Joe Beam on February 20, 2008 6:37 AM

I am so glad there are those of you that love this stuff. I love to write programs, but once they are written I'm done with them. I guess it's the ADHD, but I don't care to look back on what I did to see if I can make it better/faster/more efficient. When I finish, I am just glad that the project is over so I can start something new.

But that is why I'm thankful I have programmers that work for me to take my ideas and prototypes and improve the code.

I have a lot of turnover on my team (we are a place where new grads cut their teeth before moving on) so I am more concerned with readable/understandable code than optimization. It's a sacrifice I am willing to make since our average programmer only stays about 18-24 months. I need them to open the apps and begin working on day 1... not after 2 months of figuring out what previous programmers thought was a great optimization trick.

Wayne on February 20, 2008 6:42 AM

I'd like to echo Richard C Haven's point in the second post there. And this is an excellent example in which to do it.

See, the most common reason to want a word count (as far as I know) is for submitting some written work to an editor who wants an 800-word article or a 120,000-word novel. And, if you're doing that, what you really want is the same count that they would get if they counted the words.

Which is, as one can probably realize from a few moments of thinking about how this might have been done before computers, not an exact count of contiguous sequences of letters and apostrophes.
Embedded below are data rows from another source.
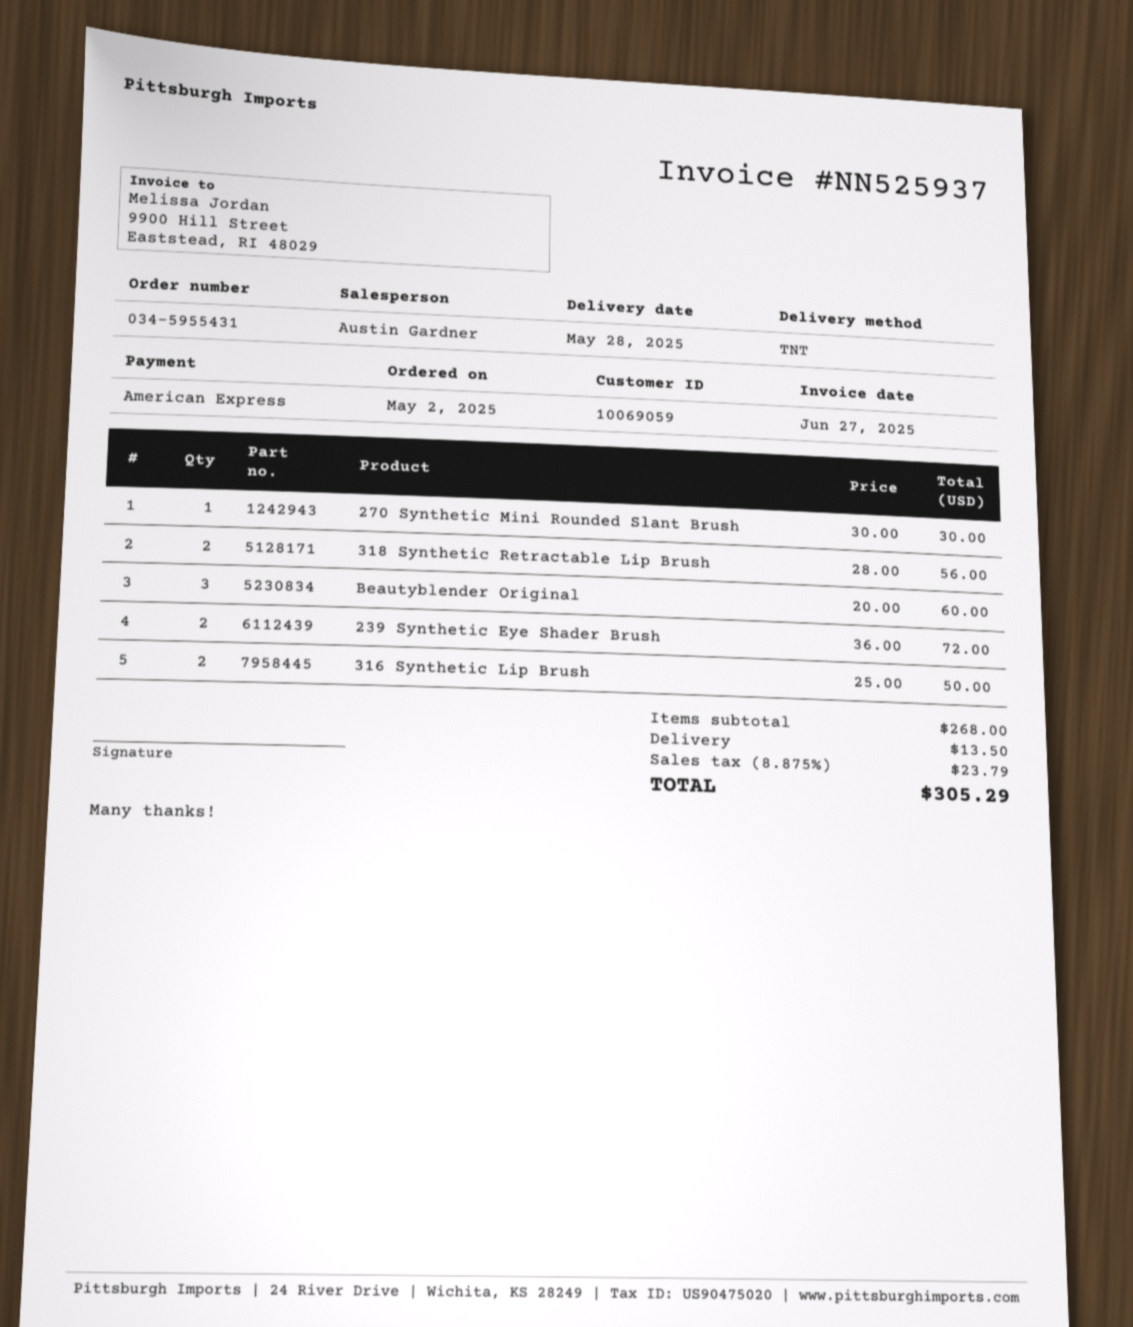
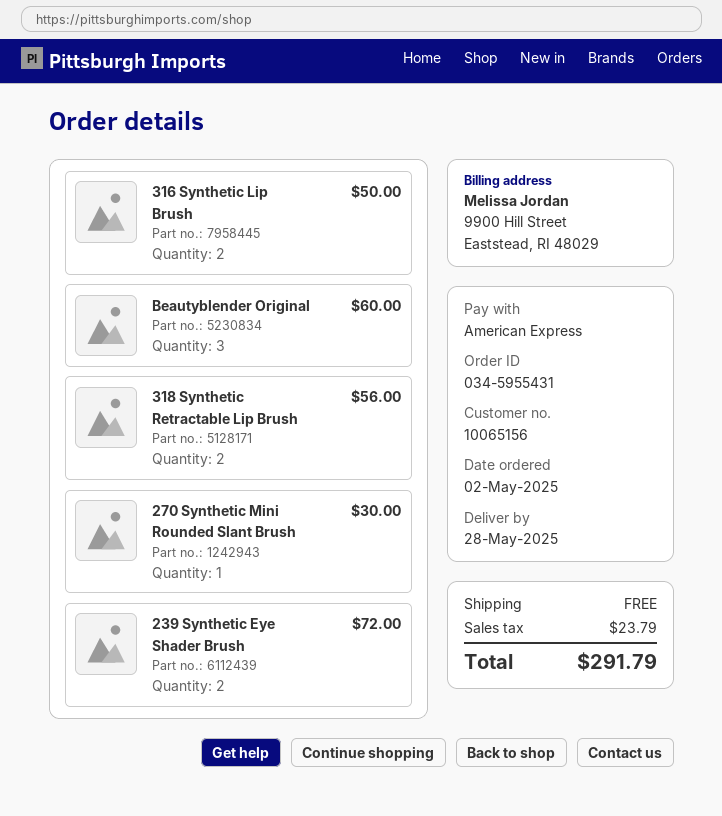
customer number: 10069059 -> 10065156
shipping: 13.50 -> 0.00
total: 305.29 -> 291.79

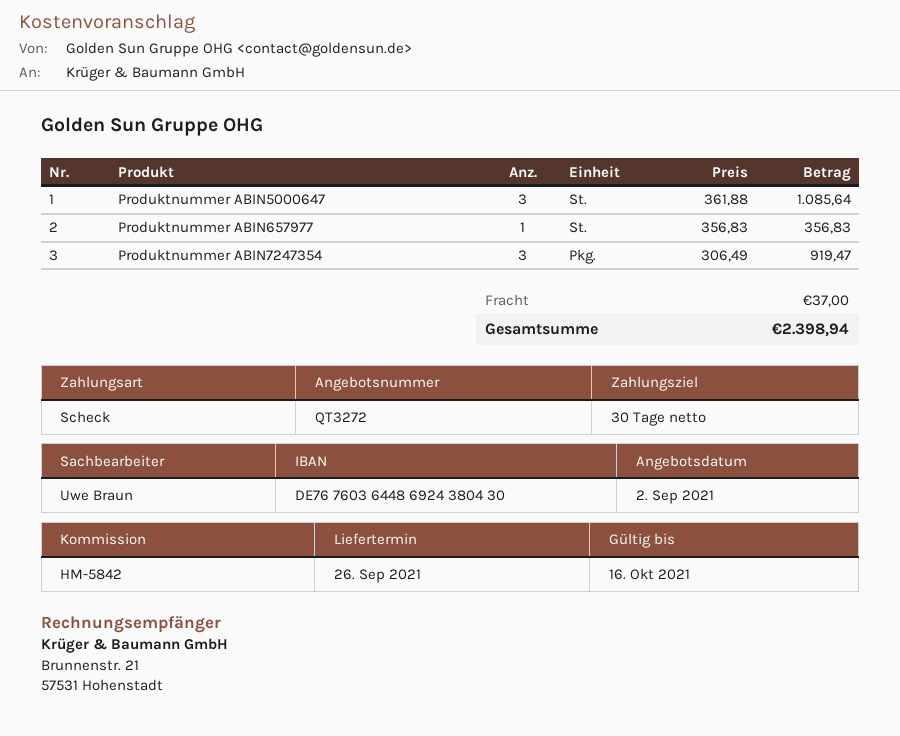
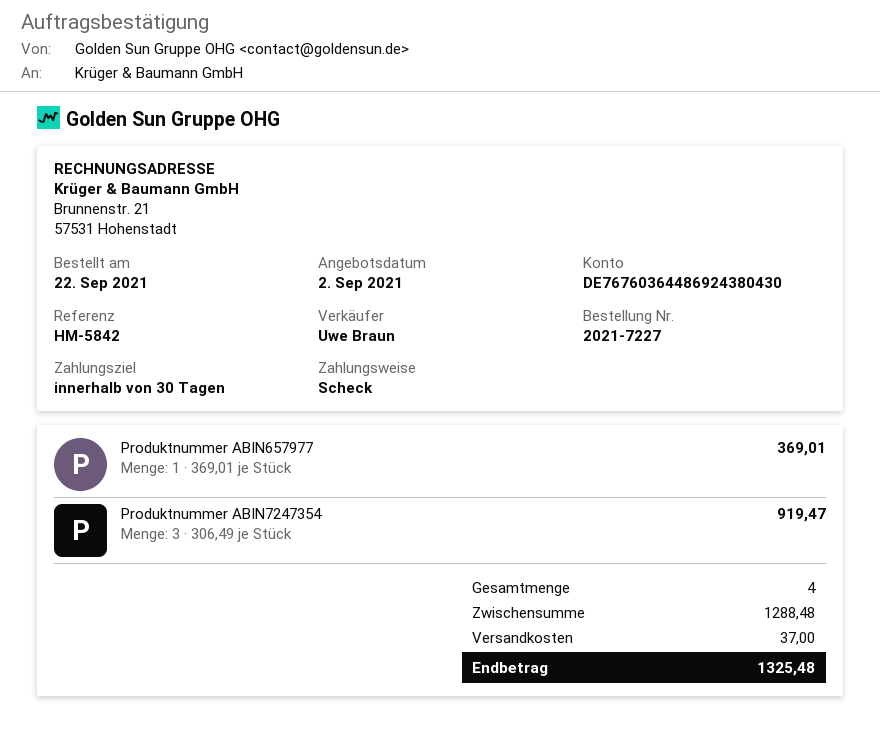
Produktnummer ABIN5000647: 3 x 361.88 = 1085.64 -> none
Produktnummer ABIN657977: 1 x 356.83 = 356.83 -> 1 x 369.01 = 369.01
total: 2398.94 -> 1325.48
Nope. If you submit a book manuscript to a science-fiction editor (a genre in which I happen to know a good bit about how this works, though I think it's probably the same in most other genres), the word count that they expect is the one that would be computed by typing out the manuscript double-spaced on a standard 10-character-per-inch typewriter on paper with standard margins, counting the pages, and multiplying by a factor that assumes about six characters per word.

(And there are good reasons for wanting that, rather than the "true" word count, too. Spaces don't cost money to produce, but pages do, and they want a number that they can multiply by other factors to get about how many pages of standard hardcover or mass-market paperback this manuscript will take to print.)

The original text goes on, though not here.